» Your task: When you transcribe the listing that follows, keep every line exact and skip any picture.

» Material for this exercise:

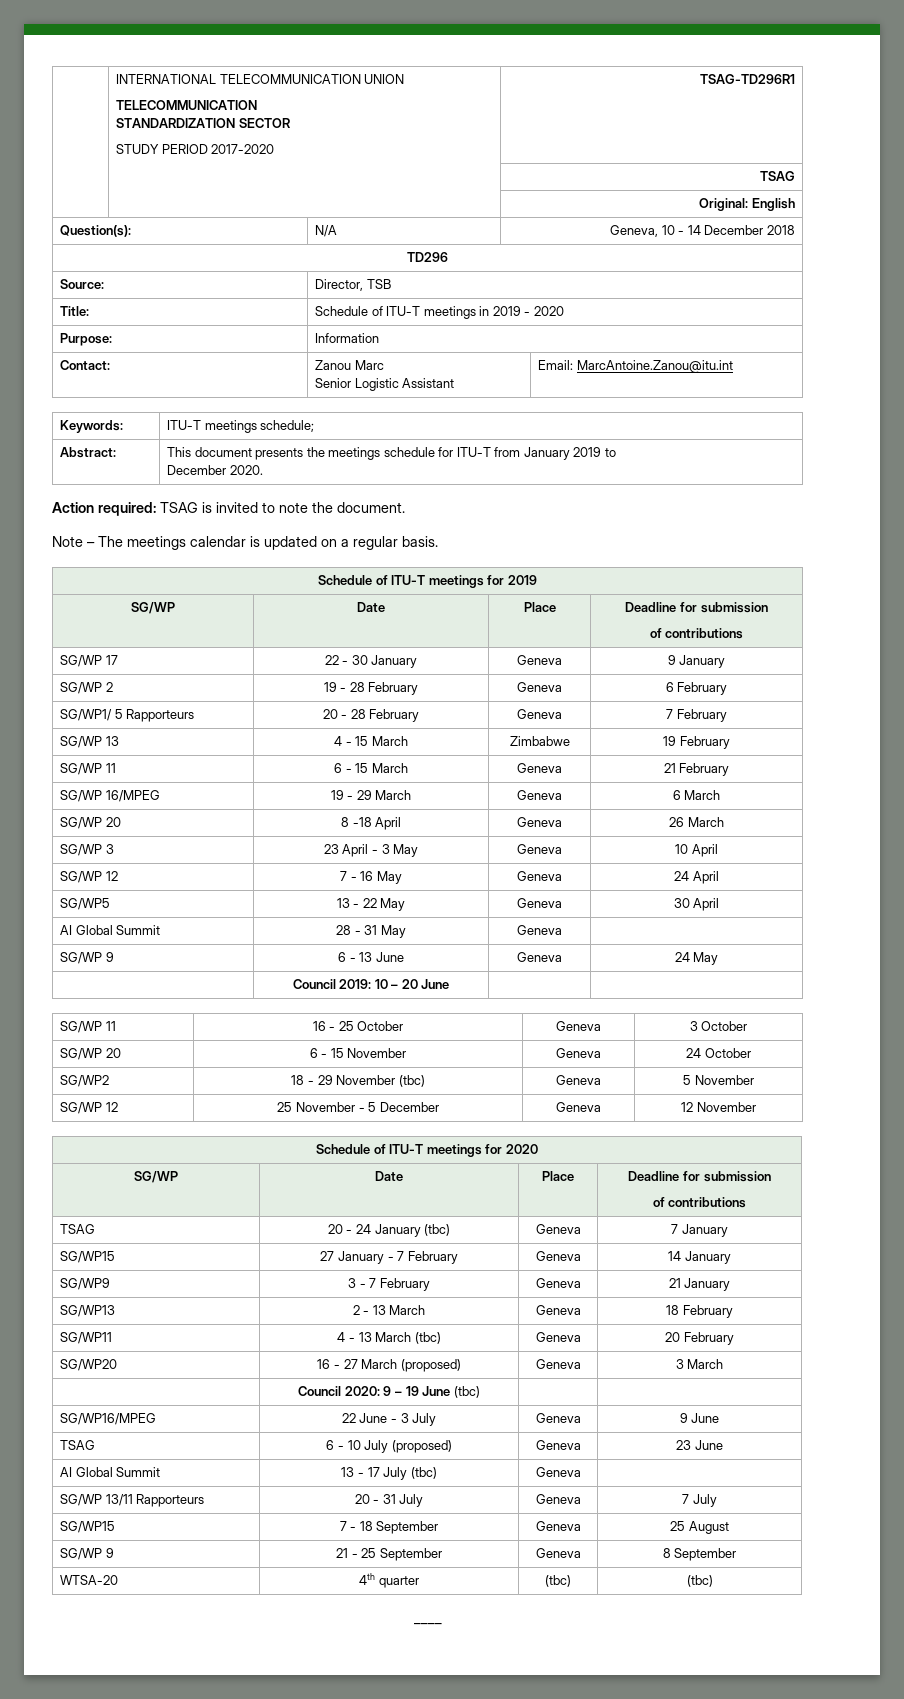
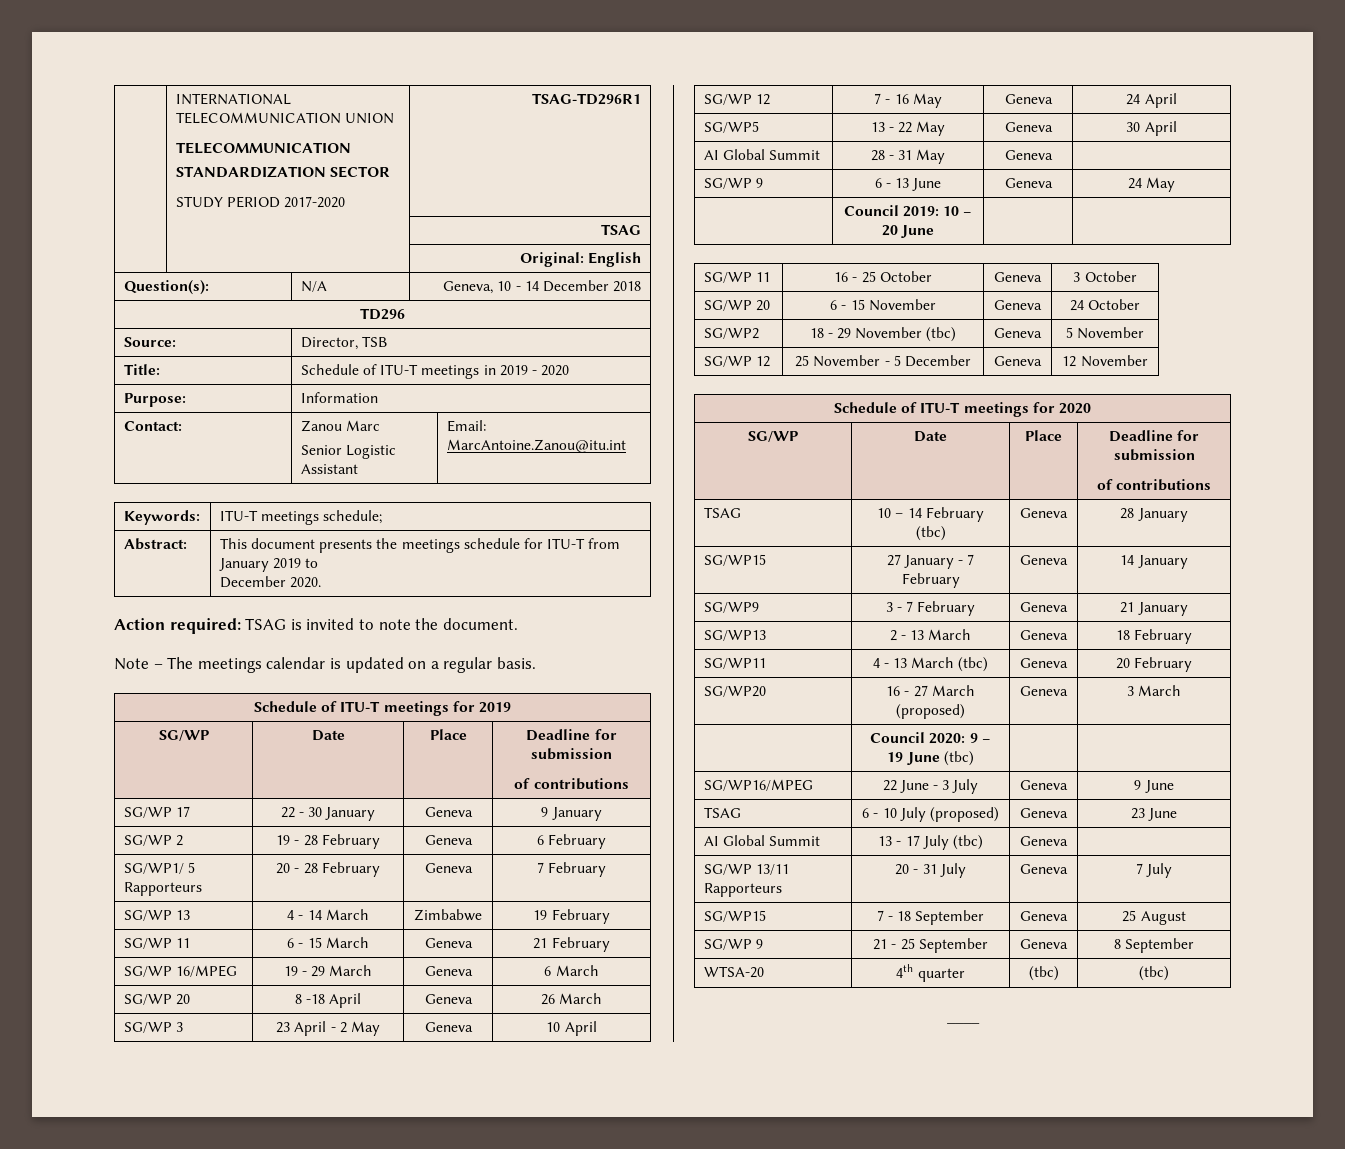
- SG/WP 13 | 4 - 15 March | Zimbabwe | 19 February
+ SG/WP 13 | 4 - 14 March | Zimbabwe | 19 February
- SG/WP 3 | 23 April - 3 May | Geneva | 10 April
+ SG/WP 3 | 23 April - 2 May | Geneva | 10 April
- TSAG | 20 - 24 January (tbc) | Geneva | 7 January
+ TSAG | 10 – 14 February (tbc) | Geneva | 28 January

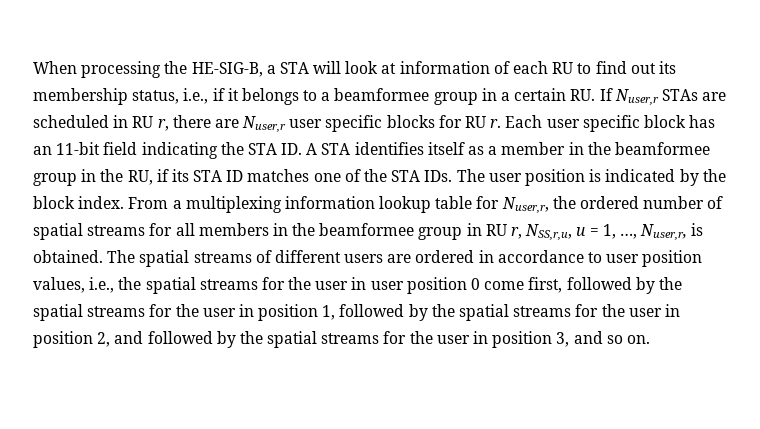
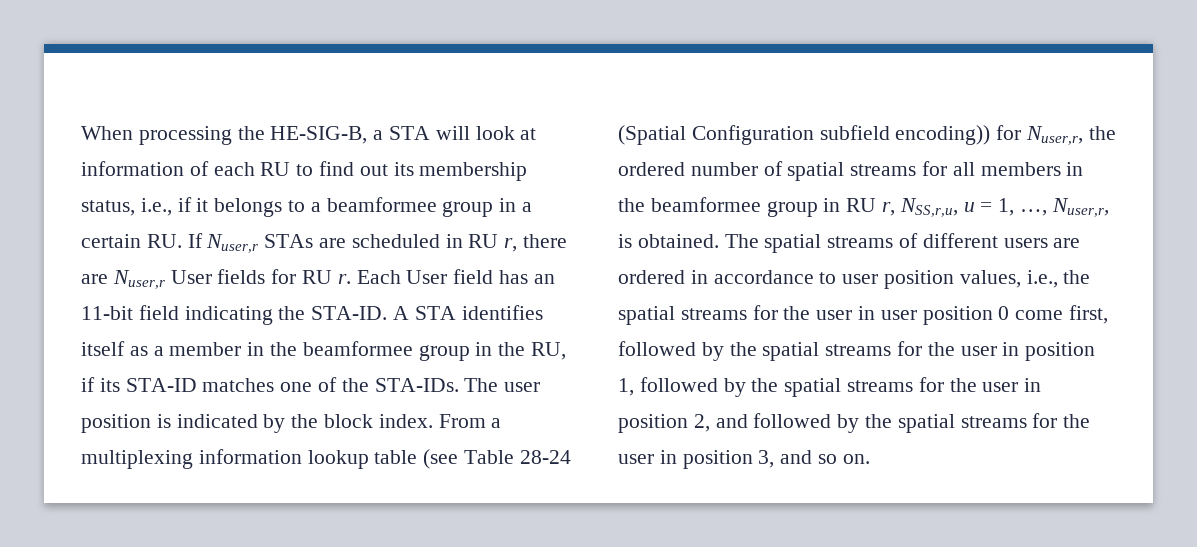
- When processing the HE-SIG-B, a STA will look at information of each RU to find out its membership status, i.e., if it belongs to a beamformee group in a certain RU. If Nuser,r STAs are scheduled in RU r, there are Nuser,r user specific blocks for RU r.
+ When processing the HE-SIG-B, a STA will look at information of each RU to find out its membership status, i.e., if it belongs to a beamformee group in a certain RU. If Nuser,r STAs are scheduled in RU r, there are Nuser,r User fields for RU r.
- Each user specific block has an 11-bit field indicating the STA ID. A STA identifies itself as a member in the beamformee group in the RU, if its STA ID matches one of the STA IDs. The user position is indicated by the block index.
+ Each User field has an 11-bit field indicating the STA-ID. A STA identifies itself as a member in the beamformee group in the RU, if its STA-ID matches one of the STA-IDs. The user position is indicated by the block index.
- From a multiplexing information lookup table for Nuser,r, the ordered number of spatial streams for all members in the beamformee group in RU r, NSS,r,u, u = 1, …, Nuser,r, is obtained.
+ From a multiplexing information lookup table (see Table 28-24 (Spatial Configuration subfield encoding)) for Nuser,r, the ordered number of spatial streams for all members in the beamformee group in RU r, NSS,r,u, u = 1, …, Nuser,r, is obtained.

» Task output:
- SG/WP 13 | 4 - 15 March | Zimbabwe | 19 February
+ SG/WP 13 | 4 - 14 March | Zimbabwe | 19 February
- SG/WP 3 | 23 April - 3 May | Geneva | 10 April
+ SG/WP 3 | 23 April - 2 May | Geneva | 10 April
- TSAG | 20 - 24 January (tbc) | Geneva | 7 January
+ TSAG | 10 – 14 February (tbc) | Geneva | 28 January

- When processing the HE-SIG-B, a STA will look at information of each RU to find out its membership status, i.e., if it belongs to a beamformee group in a certain RU. If Nuser,r STAs are scheduled in RU r, there are Nuser,r user specific blocks for RU r.
+ When processing the HE-SIG-B, a STA will look at information of each RU to find out its membership status, i.e., if it belongs to a beamformee group in a certain RU. If Nuser,r STAs are scheduled in RU r, there are Nuser,r User fields for RU r.
- Each user specific block has an 11-bit field indicating the STA ID. A STA identifies itself as a member in the beamformee group in the RU, if its STA ID matches one of the STA IDs. The user position is indicated by the block index.
+ Each User field has an 11-bit field indicating the STA-ID. A STA identifies itself as a member in the beamformee group in the RU, if its STA-ID matches one of the STA-IDs. The user position is indicated by the block index.
- From a multiplexing information lookup table for Nuser,r, the ordered number of spatial streams for all members in the beamformee group in RU r, NSS,r,u, u = 1, …, Nuser,r, is obtained.
+ From a multiplexing information lookup table (see Table 28-24 (Spatial Configuration subfield encoding)) for Nuser,r, the ordered number of spatial streams for all members in the beamformee group in RU r, NSS,r,u, u = 1, …, Nuser,r, is obtained.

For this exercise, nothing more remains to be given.